Horik's block is the most diligent. The Sauda work hard, as do the Loda ~ though the former are hunters and the latter are fisher folk. There's virtually no conflict with these two groups. There is a conflict with the rest of the village. Most of the clans support Horik and such, but there are six young men ("bully boys") in the village that do not. Four of these are Orre clan; one is Erfjord; the last is a Verda boy. The chieftain Horik has had trouble with these; but he doesn't want to start a clan war and he needs everyone.
As the party arrives in Stavanger, they are pressed to visit Horik and declare themselves. They may wish to visit their relatives first, but these are distant relatives and what there might be to say is put off in favor of letting the chief know there are strangers in Stavanger. The party meets Horik, hopefully acts properly (respectful, supportive, curious, perhaps moderately generous in giving a gift if it occurs to anyone), and Horik offers his hospitality for one night.
So, we have conflict; and we have personality. The party watches everyone work to make a meal ready for 100 people and wins respect for themselves if they help. They win respect if they ask good questions. They win respect if they give a gift. They win respect if they listen to what others have to say and do as they're told. The puzzle here is for the party to win respect.
If they get it, they will hear a story, told during dinner, by several Sauda clanspersons. The party is seated no where near Horik, but everyone talks about the chief.
About two months ago, the bully boys were told to rebuild one of the enclosure fences, a defensive line make with brush and thorns, near the clan of Harald. About a week later, a big wolf broke through that defense and killed a six year old child belonging to the Harald clan. Everyone suspects that it happened because the bully boys slacked off and didn't properly mend the fence. But no one knows for sure. And now the issue has hung over the village like a cloud, without anyone knowing how to resolve it, Horik included.
The available reward here is STATUS. Status comes in many forms. Winning respect is one. It lets you be recognized by clan leaders, who then treat you well, and potentially share information. It makes what you say matter to the listener. It entitles you to stay in Stavanger, and to come and go as you please, knowing that when you return you'll be welcome.

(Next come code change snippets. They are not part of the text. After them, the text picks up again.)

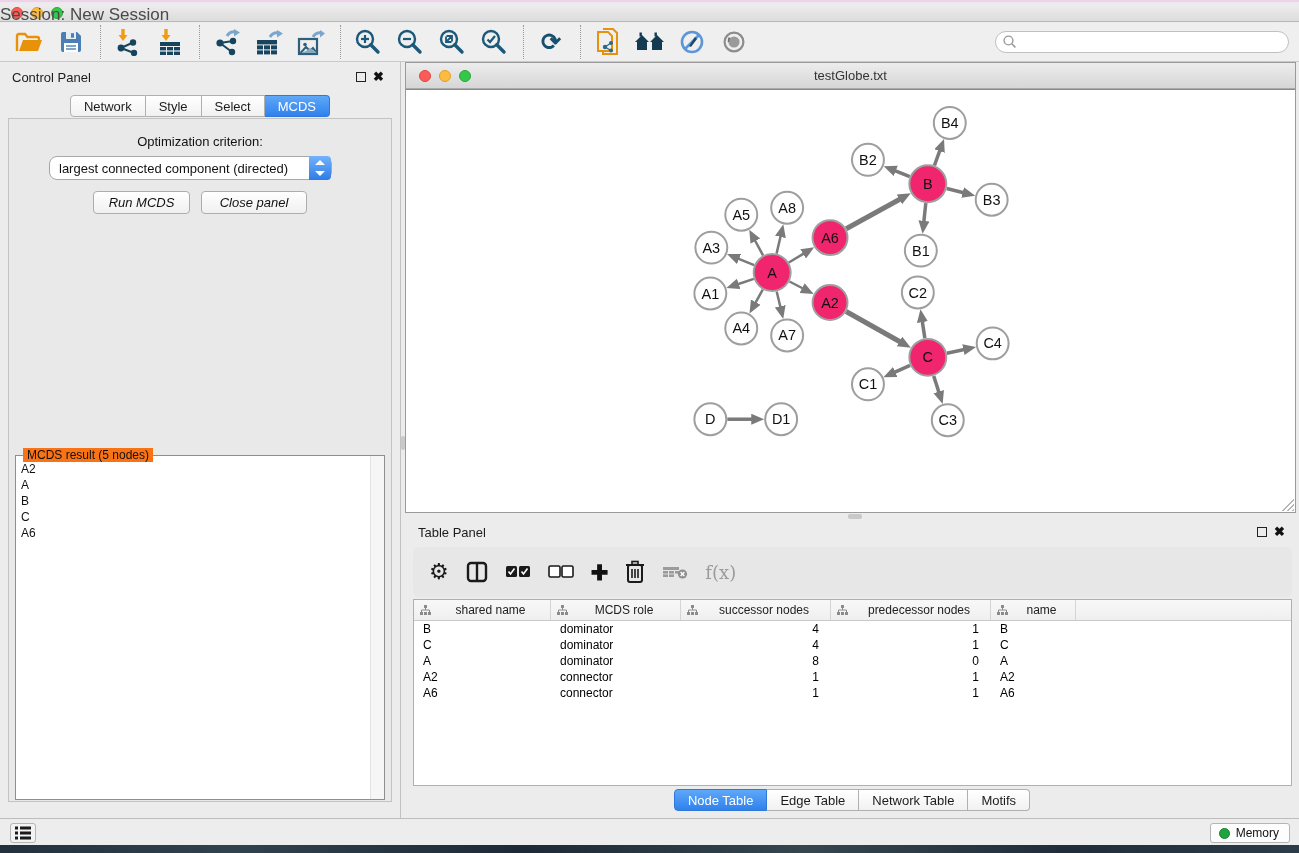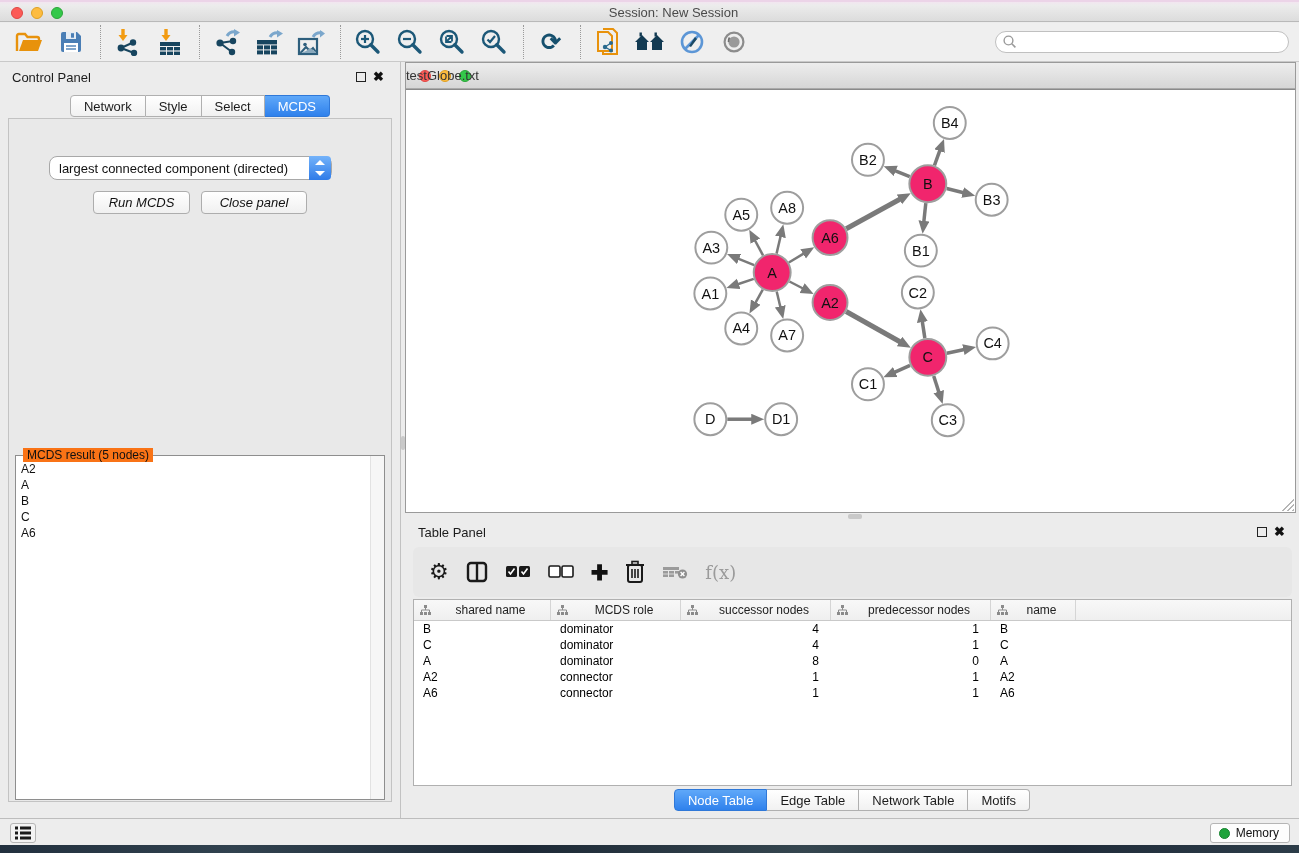--- a/index.html
+++ b/index.html
@@ -7,22 +7,22 @@
     font-family:"Liberation Sans", sans-serif; background:#ECECEC; }
 
   
   #titlebar { position:absolute; left:0; top:0; width:1299px; height:22px;
     background:linear-gradient(#f2e6f0 0%, #ececec 18%, #dcdcdc 100%);
     border-top:2px solid #ecd4e8; border-bottom:1px solid #b9b9b9; }
   .traffic { position:absolute; top:5px; width:12px; height:12px; border-radius:50%; }
   .tl-red   { background:#fc5b57; border:1px solid #df4744; }
   .tl-yellow{ background:#fdbc40; border:1px solid #dfa023; }
   .tl-green { background:#34c84a; border:1px solid #2ca539; }
-  #titlebar .title { position:absolute; left:0; right:0; top:3px; text-align:center;
-    font-size:13px; color:#4a4a4a;margin-left:48px; }
+  #titlebar .title { position:absolute; left:0; right:0; top:3px; 
+    font-size:17px; color:#4a4a4a; }
 
   
   #toolbar { position:absolute; left:0; top:23px; width:1299px; height:39px;
     background:#efefef; border-bottom:1px solid #c9c9c9;
     display:flex; align-items:center; padding-left:12px; }
   .tbtn { width:34px; height:34px; display:flex; align-items:center; justify-content:center;
     margin-right:8px; }
   .tsep { height:34px; border-left:1px dotted #9a9a9a; margin:0 10px 0 4px; }
   #searchbox { margin-left:auto; margin-right:10px; width:294px; height:22px;
     border:1px solid #c0c0c0; border-radius:11px; background:#fff;
@@ -71,21 +71,21 @@
   #vsplit { position:absolute; left:400px; top:62px; width:5px; height:756px; background:#ececec; border-left:1px solid #c2c2c2; }
   #vsplit .handle { position:absolute; left:0px; top:374px; width:4px; height:14px; background:#c9c9c9; border-radius:2px; }
   #hsplit { position:absolute; left:405px; top:513px; width:894px; height:7px; background:#ececec; }
   #hsplit .handle { position:absolute; left:443px; top:1px; width:14px; height:5px; background:#c9c9c9; border-radius:2px; }
 
   
   #net-window { position:absolute; left:405px; top:62px; width:891px; height:451px;
     border:1px solid #9a9a9a; background:#fff; }
   #net-titlebar { position:absolute; left:0; top:0; width:100%; height:26px;
     background:linear-gradient(#ededed,#d6d6d6); border-bottom:1px solid #aaa; }
-  #net-titlebar .title { position:absolute; left:0; right:0; top:5px; text-align:left; font-size:13px; color:#333; }
+  #net-titlebar .title { position:absolute; left:0; right:0; top:5px; text-align:center; font-size:13px; color:#333; }
   #net-canvas { position:absolute; left:0; top:26px; width:889px; height:423px; background:#fff;
     border-top:1px solid #8a8a8a; }
   #graph-svg { width:100%; height:100%; }
   #resize-grip { position:absolute; right:1px; bottom:1px; width:13px; height:13px;
     background:
       linear-gradient(135deg, transparent 0 52%, #b5b5b5 52% 58%, transparent 58% 72%, #b5b5b5 72% 78%, transparent 78% 92%, #b5b5b5 92% 98%, transparent 98%); }
 
   
   #table-panel { position:absolute; left:405px; top:520px; width:894px; height:298px; background:#ececec; }
   #tp-header { position:absolute; left:13px; top:5px; font-size:13px; color:#1c1c1c; }
@@ -291,20 +291,21 @@
     <div class="wc-float"></div>
     <div class="wc-close">✖</div>
   </div>
   <div id="cp-tabs">
       <div class="seg-tab">Network</div>
       <div class="seg-tab">Style</div>
       <div class="seg-tab">Select</div>
       <div class="seg-tab active">MCDS</div>
     </div>
   <div id="cp-body">
+    <div id="opt-label">Optimization criterion:</div>
     <div id="criterion">
       <div class="val">largest connected component (directed)</div>
       <div class="stepper">
         <div class="chev up"></div>
           <div class="chev down"></div>
       </div>
     </div>
     <button class="cp-btn" id="run-btn">Run MCDS</button>
     <button class="cp-btn" id="closep-btn">Close panel</button>
     <div id="result-box">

Having privileges given is much more. Privilege gives the right to do things, like build a house, walk freely around the town, teach others how to do things, take part in hunting parties, ask for a place to sleep, sit near the chief and thus speak freely with him. Eventually, you may be allowed to build here. Or marry someone. And have your children be considered part of the tribe.
In a role-playing game based on only this much technology, these things are very, very important. Not having them means being completely outcast. There is no other village in Rogaland; and the next village might be no more advanced. It might be run by a real bastard, and you'll have no clan of your own that you can turn to if you're in trouble. You really don't know what's out there, because this is 9th century Europe and things like trade, learning, an abundance of food, even actual population centers, are very few and very far between. Most of Europe hasn't been founded yet; and it's a long, long way to the parts that are, without roads. It's very important that the people around here like you.
So Status is something that you're going to want. And the person who can grant it is Horik. So in effect, you need him a lot more than he needs you. He has a whole village under his control? What have you got?